Wild speculation! We don’t know the counterfactual scenarios. My off-the-cuff counter-speculation is that if not for the Plague of Justinian, we might be settling Alpha Centauri by now, and looking back at the possibility of still being an earthbound civilization in the third millennium as a grim dark alternate history.
To point to specific past events that probably should be considered level 1 catastrophes, not just by death toll but by impact, the Mongol Conquests are a plausible explanation for why the Muslim world didn’t continue to be dramatically more enlightened and advanced than non-ERE Europe. 1258 was one of those watershed years in history, after which the future of Islam was a lot grimmer. Mongols also had a dramatically bad impact on the Russian cultural bloc, too (viz., they overran them and infected them with their values), which did some bad things to human progress. Generally speaking, Nick’s worries about what might happen to social progress following a level 1 catastrophe all in fact did happen in this instance. Worries about the stall to scientific progress are validated here, too; the loss of the House of Wisdom is probably the most dramatic example, but flourishing scientific progress took a downturn.

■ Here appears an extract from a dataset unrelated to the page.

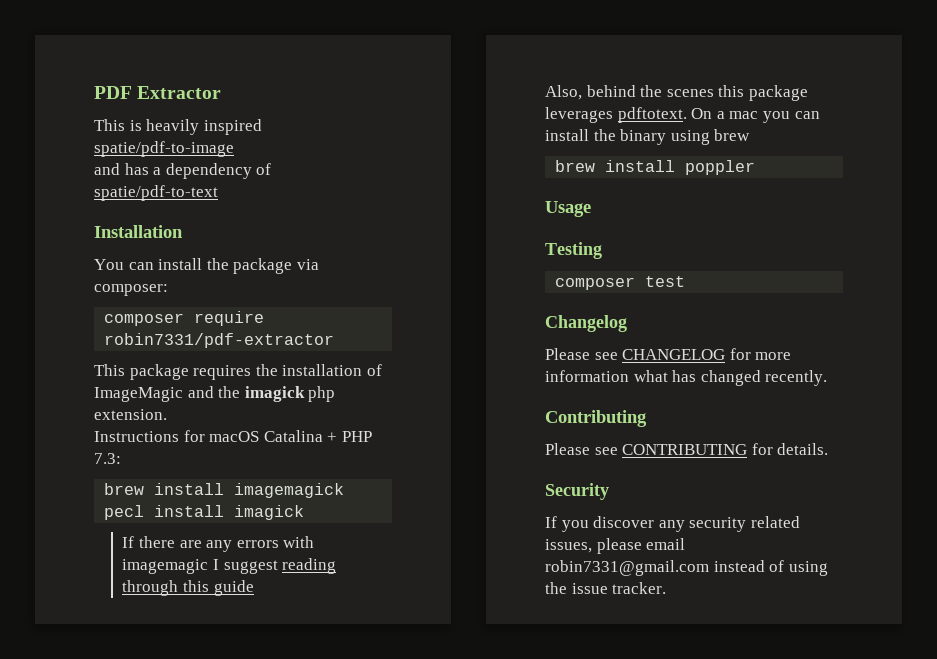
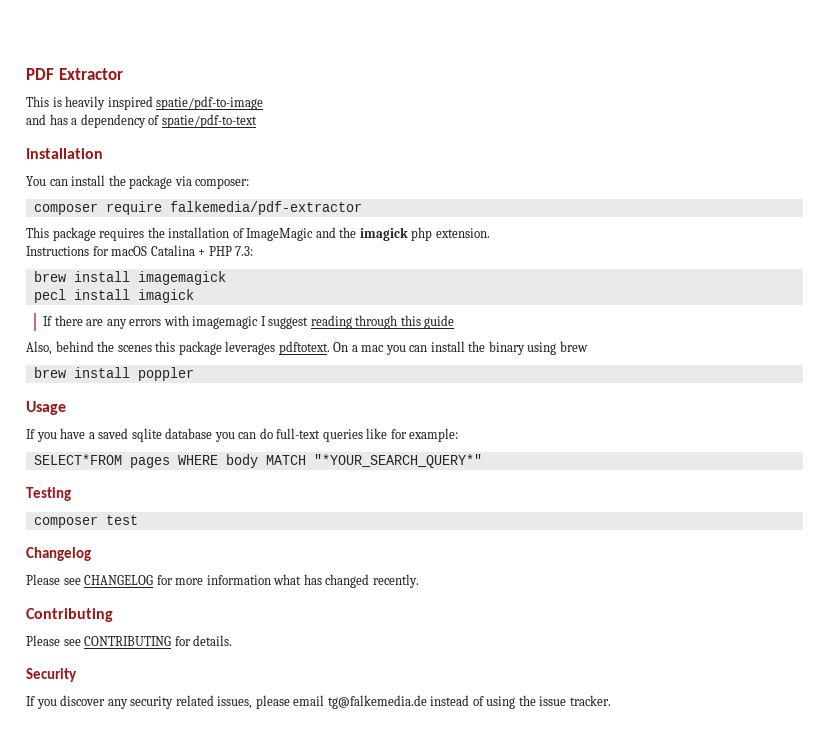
[104,333,335,348] robin7331/pdf-extractor -> [169,201,362,215] falkemedia/pdf-extractor
(591, 209) none -> [26,428,459,442] [33,454,482,468] // If you have a saved sqlite database you can do full-text queries like for example: // SELECT*FROM pages WHERE body MATCH "*YOUR_SEARCH_QUERY*"
[545,560,709,576] robin7331@gmail.com -> [327,695,427,709] tg@falkemedia.de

Also, consider the fall of the Western Roman Empire. It was a catastrophic event widely thought to have had a significant negative impact on technological and social progress but without a particularly impressive direct death toll.
Both of these tie into the disastrous repercussions of the plague of Justinian—Justinian later became known as the emperor who reconquered Italy and large portions of the Med. If not for the plague weakening the ERE by killing 40% of his bros, things might have gone very differently. (Potential outcomes: no Middle Ages, ERE hegemony over the West and Arab world; Mongol aggression confined to East Asia, because horse archers don’t do as well against automatic weapons.)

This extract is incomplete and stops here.